A proposito dei contenuti dell’onere di motivazione nell’ipotesi di cui all’art. 240, comma primo, cod. pen., ossia nella ipotesi di confisca facoltativa, trattandosi della confisca degli instrumenta delicti, la Corte di legittimità ha fissato il principio secondo cui non è sufficiente motivare il provvedimento che la dispone, affermando che il bene è servito per commettere il reato, alla luce della natura cautelare della stessa che tende a prevenire la commissione di nuovi reati (Sez. 3, n. 30133 del 15/06/2017, Rv. 270324 – 01).
Le “cose che servirono a commettere il reato” sono infatti suscettibili di confisca in quanto va evitato che la loro disponibilità possa favorire la commissione di ulteriori reati, ma tale prognosi va effettuata attraverso l’accertamento, in concreto, del nesso di strumentalità fra la cosa e il reato, in relazione sia al ruolo effettivamente rivestito dalla res nel compimento dell’illecito sia alle modalità di realizzazione del reato medesimo (Sez. 3, n. 20429 del 16/05/2014, Rv. 25963101).
La Corte di legittimità, ha chiarito che la confisca facoltativa prevista dall’art. 240, primo comma, cod. pen. è legittima quando sia dimostrata la relazione di asservimento tra cosa e reato, dovendo la prima essere collegata al secondo non da un rapporto di mera occasionalità, ma da uno stretto nesso strumentale, rivelatore dell’effettiva probabilità del ripetersi di un’attività punibil Sez. 6, n. 6062 del 05/11/2014 dep.2015) Rv. 263111; Sez. 6, n. 6062 del 05/11/2014 (dep.2015) Rv. 263111). In sostanza, il giudice non può motivare, con formula astratta, il provvedimento che dispone l’ applicazione della misura, in relazione al bene utilizzato per commettere un reato, con la sola indicazione della finalità di prevenire la commissione di altri reati, ma è tenuto ad argomentare, in concreto, la ritenuta sussistenza del nesso di strumentalità fra il bene ablato e il reato commesso, valutando sia il ruolo effettivamente rivestito dal primo nel compimento dell’illecito, sia le modalità di realizzazione dello stesso (Sez. 3, n. 33432 del 03/07/2023 Rv. 285062).
Il Tribunale non ha fornito concreta motivazione in ordine al nesso di strumentalità e di asservimento del manufatto rispetto all’attività di autolavaggio non autorizzato.

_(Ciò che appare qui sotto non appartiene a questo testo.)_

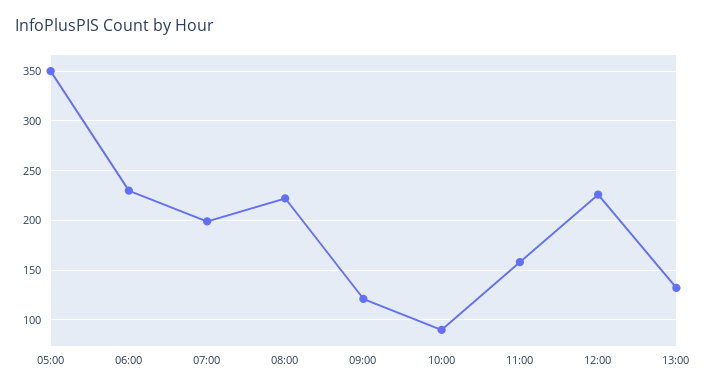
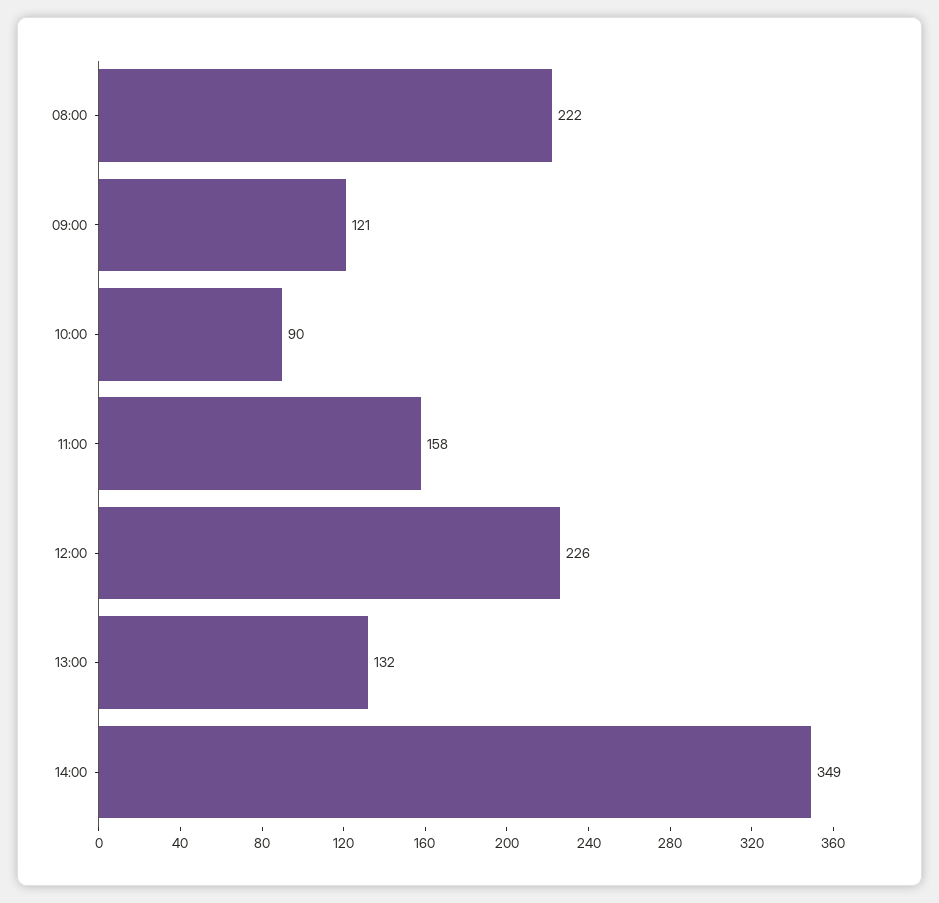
05:00: 350 -> none
06:00: 230 -> none
07:00: 200 -> none
14:00: none -> 349

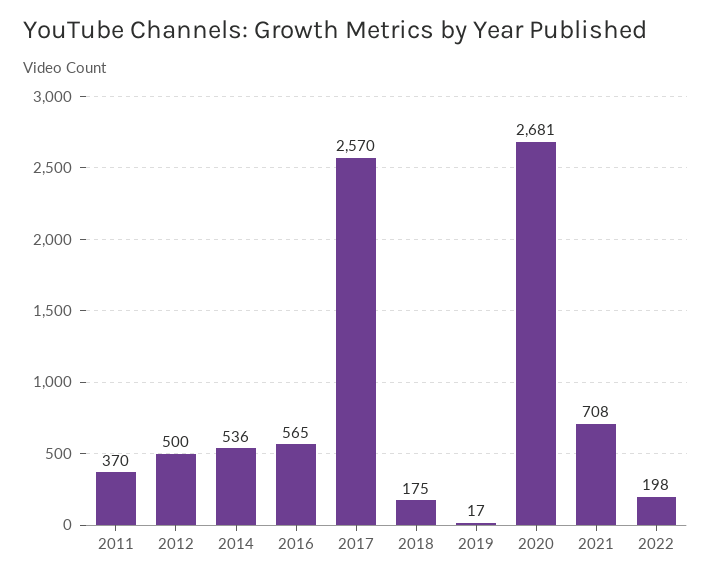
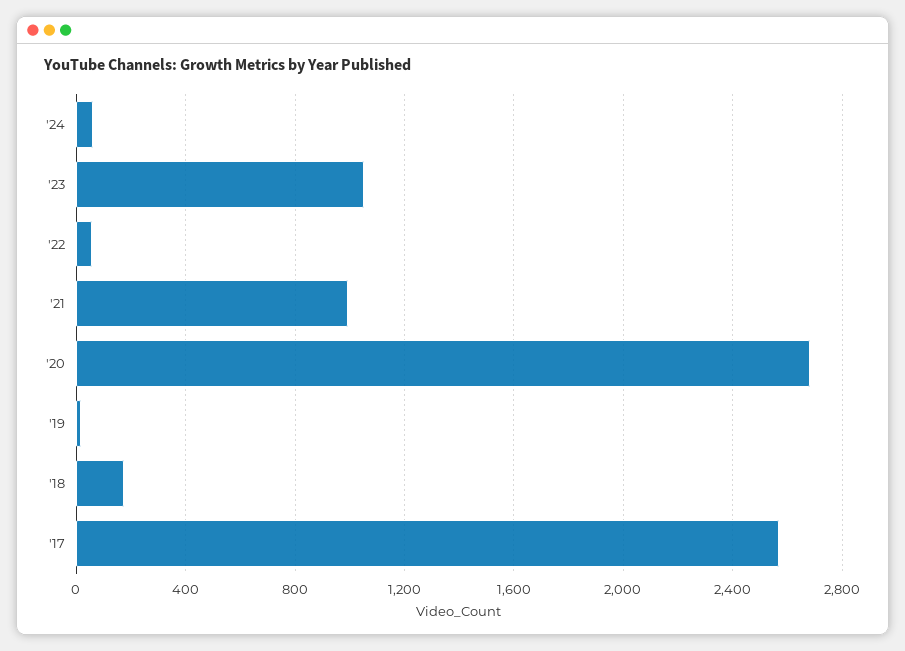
2011: 370 -> none
2012: 500 -> none
2014: 536 -> none
2016: 565 -> none
2021: 708 -> 1000
2022: 198 -> 50
'24: none -> 50
'23: none -> 1050

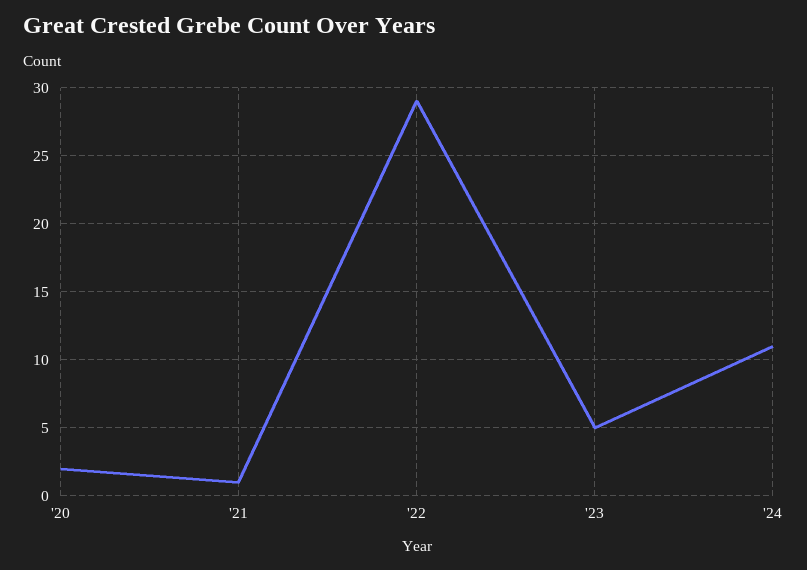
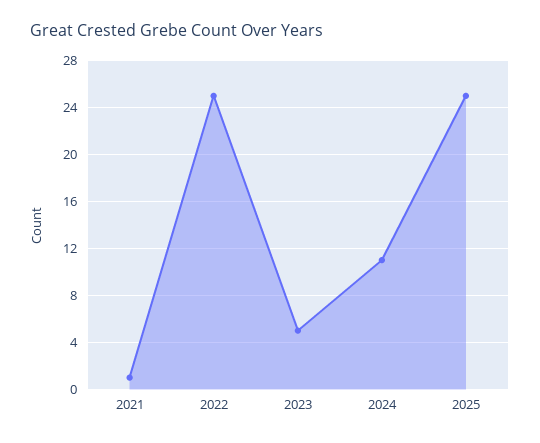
'20: 2 -> none
'22: 29 -> 25
2025: none -> 25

Si è limitato a generiche affermazioni sulle “specifiche caratteristiche della res oggetto di sequestro e delle modalità e circostanze di
commissione del reato da parte dell’imputato (che di fatto aveva adibito in via stabile ed esclusiva la prima all’esercizio di tale illecita attività), senza neanche porsi la questione del possibile uso lecito del capannone, in sé considerato, che fu il luogo al cui interno si svolse l’attività illecita.
Tali aspetti devono invece essere vagliati e riscontrati sotto il profilo logicogiuridico, in relazione all’osservanza del principio di effettività causale, che deve contraddistinguere il nesso tra disponibilità della cosa e sua inequivocabile destinazione alla commissione del reato: destinazione che pur se non necessariamente ricavata da elementi oggettivi, inerenti alla struttura della cosa, deve potersi desumere almeno dalla condotta del soggetto, che, secondo adeguato apprezzamento di merito, risulti univocamente e costantemente volta all’uso della cosa stessa in funzione della consumazione di reati.
In definitiva il ricorso va accolto, quanto alla confisca del capannone, e la sentenza va annullata con rinvio al Tribunale di Catania per nuovo giudizio.
P.Q.M.
Annulla la sentenza impugnata limitatamente alla confisca e rinvia per nuovo giudizio sul punto al Tribunale di Catania.
Così deciso in Roma, l’8 febbraio 2024.